Work item =
Instruction for the data below: set down exactly the lines from the line with "- The Landsat" to the line with "the land, cloud, and shallow pixels removed.", inclusive, and no others.

Data shown =
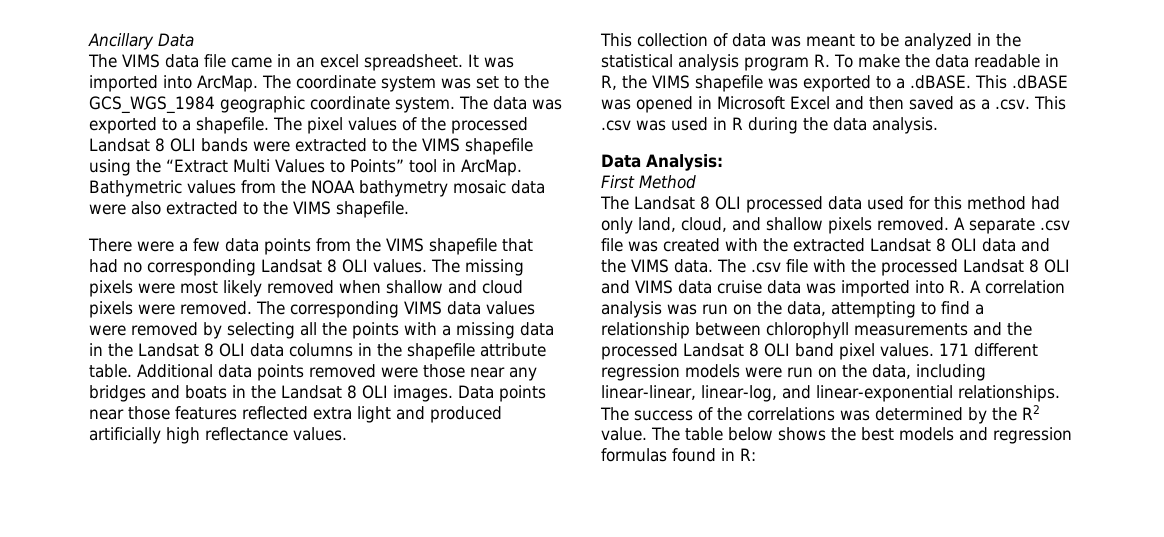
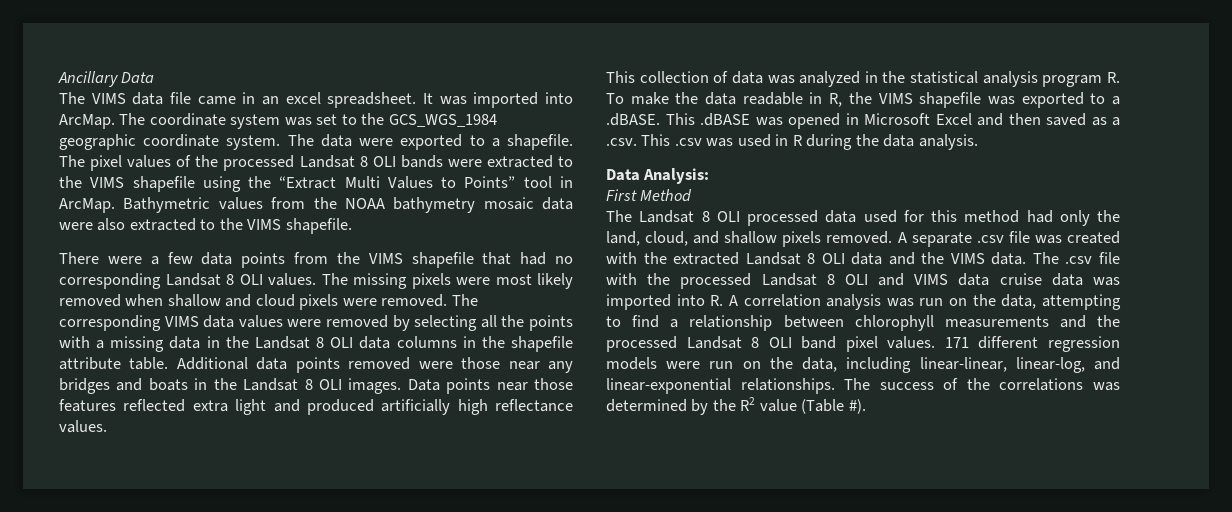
- The data was exported to a shapefile.
+ The data were exported to a shapefile.
- This collection of data was meant to be analyzed in the statistical analysis program R. To make the data readable in R, the VIMS shapefile was exported to a .dBASE. This .dBASE was opened in Microsoft Excel and then saved as a .csv. This .csv was used in R during the data analysis.
+ This collection of data was analyzed in the statistical analysis program R. To make the data readable in R, the VIMS shapefile was exported to a .dBASE. This .dBASE was opened in Microsoft Excel and then saved as a .csv. This .csv was used in R during the data analysis.
- The Landsat 8 OLI processed data used for this method had only land, cloud, and shallow pixels removed.
+ The Landsat 8 OLI processed data used for this method had only the land, cloud, and shallow pixels removed.
- The success of the correlations was determined by the R2 value. The table below shows the best models and regression formulas found in R:
+ The success of the correlations was determined by the R2 value (Table #).

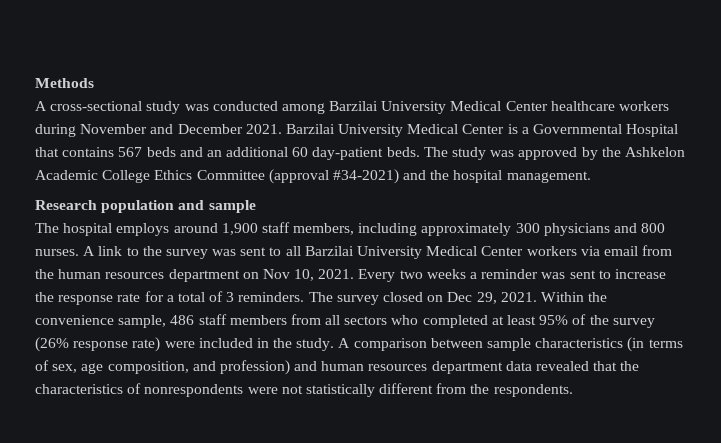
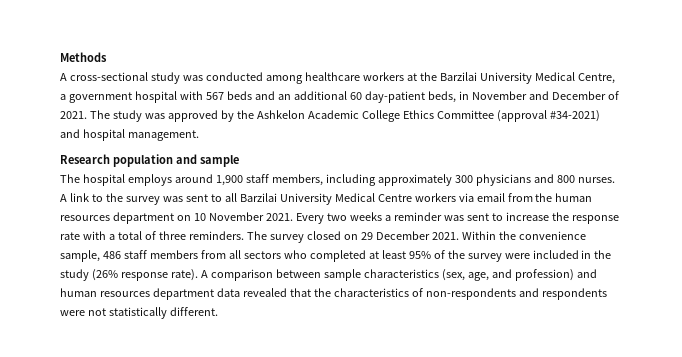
- A cross-sectional study was conducted among Barzilai University Medical Center healthcare workers during November and December 2021. Barzilai University Medical Center is a Governmental Hospital that contains 567 beds and an additional 60 day-patient beds.
+ A cross-sectional study was conducted among healthcare workers at the Barzilai University Medical Centre, a government hospital with 567 beds and an additional 60 day-patient beds, in November and December of 2021.
- The study was approved by the Ashkelon Academic College Ethics Committee (approval #34-2021) and the hospital management.
+ The study was approved by the Ashkelon Academic College Ethics Committee (approval #34-2021) and hospital management.
- A link to the survey was sent to all Barzilai University Medical Center workers via email from the human resources department on Nov 10, 2021.
+ A link to the survey was sent to all Barzilai University Medical Centre workers via email from the human resources department on 10 November 2021.
- Every two weeks a reminder was sent to increase the response rate for a total of 3 reminders.
+ Every two weeks a reminder was sent to increase the response rate with a total of three reminders.
- The survey closed on Dec 29, 2021.
+ The survey closed on 29 December 2021.
- Within the convenience sample, 486 staff members from all sectors who completed at least 95% of the survey (26% response rate) were included in the study.
+ Within the convenience sample, 486 staff members from all sectors who completed at least 95% of the survey were included in the study (26% response rate).
- A comparison between sample characteristics (in terms of sex, age composition, and profession) and human resources department data revealed that the characteristics of nonrespondents were not statistically different from the respondents.
+ A comparison between sample characteristics (sex, age, and profession) and human resources department data revealed that the characteristics of non-respondents and respondents were not statistically different.

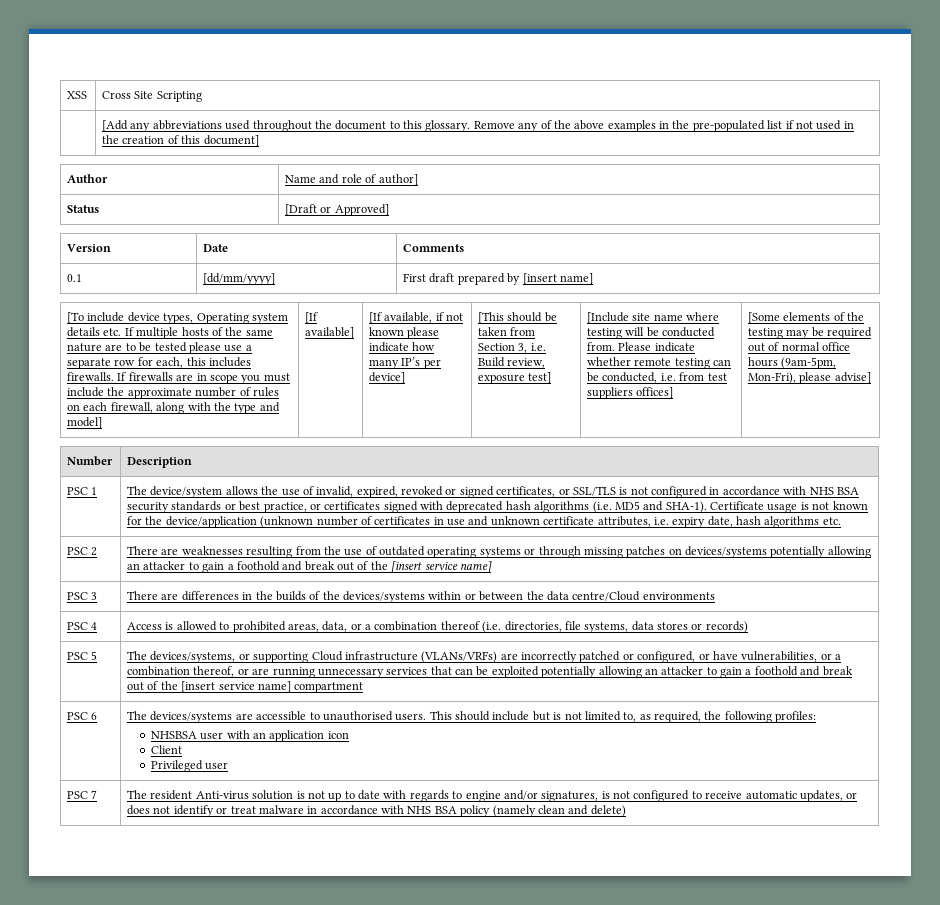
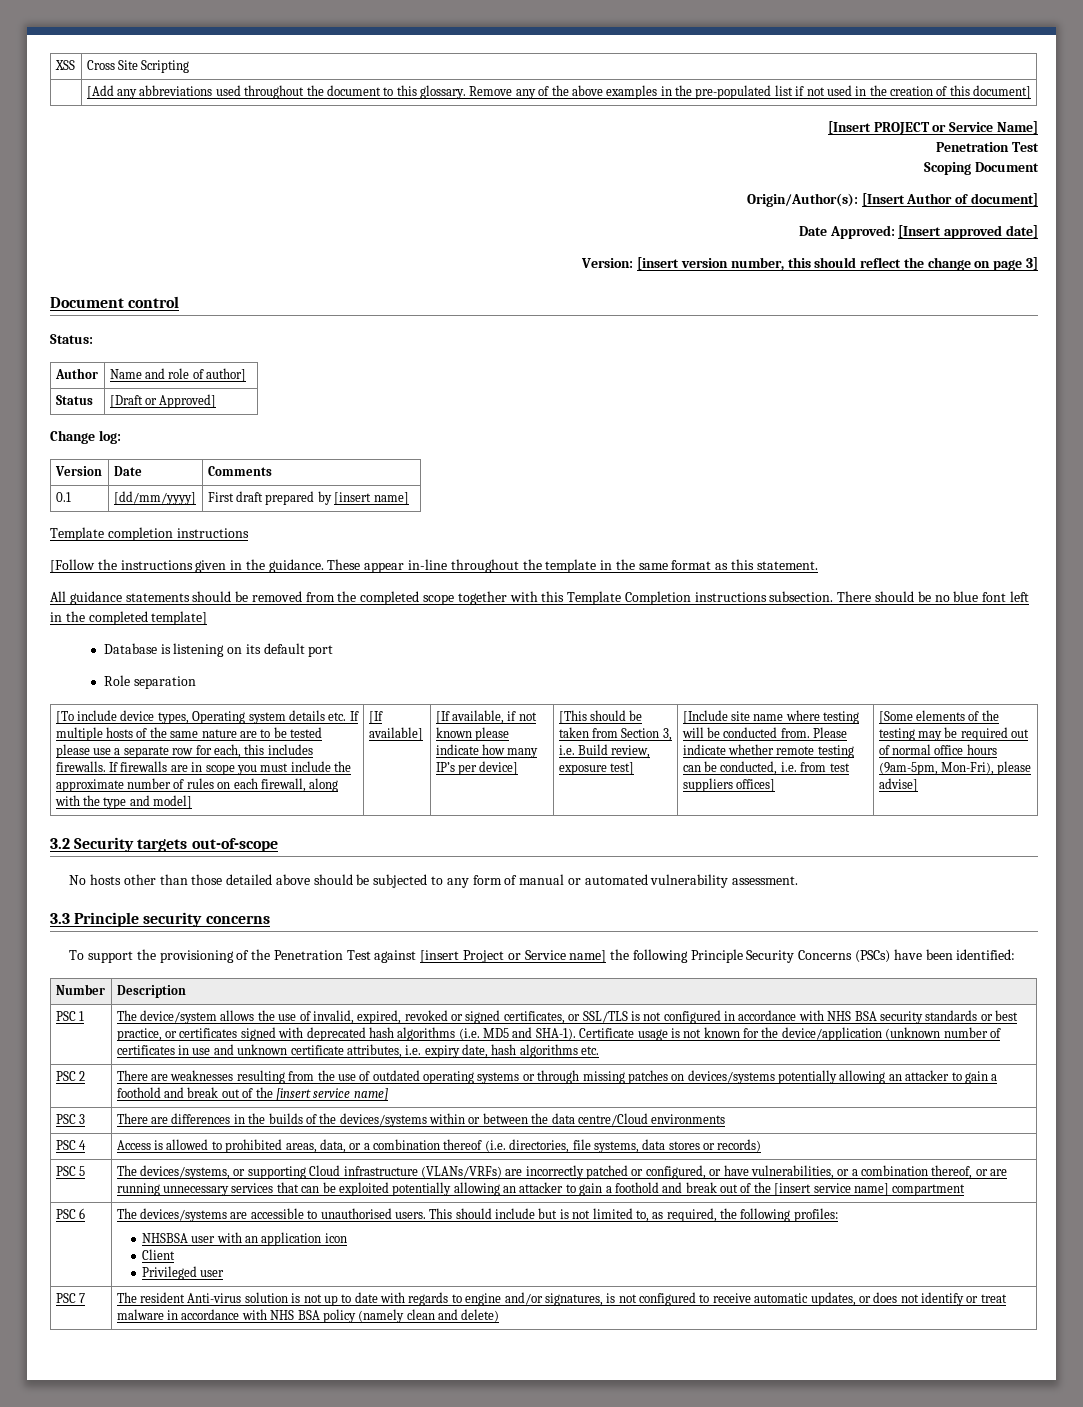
+ [Insert PROJECT or Service Name]
+ Penetration Test
+ Scoping Document
+ Origin/Author(s): [Insert Author of document]
+ Date Approved: [Insert approved date]
+ Version: [insert version number, this should reflect the change on page 3]
+ Document control
+ Status:
+ Change log:
+ Template completion instructions
+ [Follow the instructions given in the guidance. These appear in-line throughout the template in the same format as this statement.
+ All guidance statements should be removed from the completed scope together with this Template Completion instructions subsection. There should be no blue font left in the completed template]
+ Database is listening on its default port
+ Role separation
+ 3.2 Security targets out-of-scope
+ No hosts other than those detailed above should be subjected to any form of manual or automated vulnerability assessment.
+ 3.3 Principle security concerns
+ To support the provisioning of the Penetration Test against [insert Project or Service name] the following Principle Security Concerns (PSCs) have been identified:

Answer for the task =
- The Landsat 8 OLI processed data used for this method had only land, cloud, and shallow pixels removed.
+ The Landsat 8 OLI processed data used for this method had only the land, cloud, and shallow pixels removed.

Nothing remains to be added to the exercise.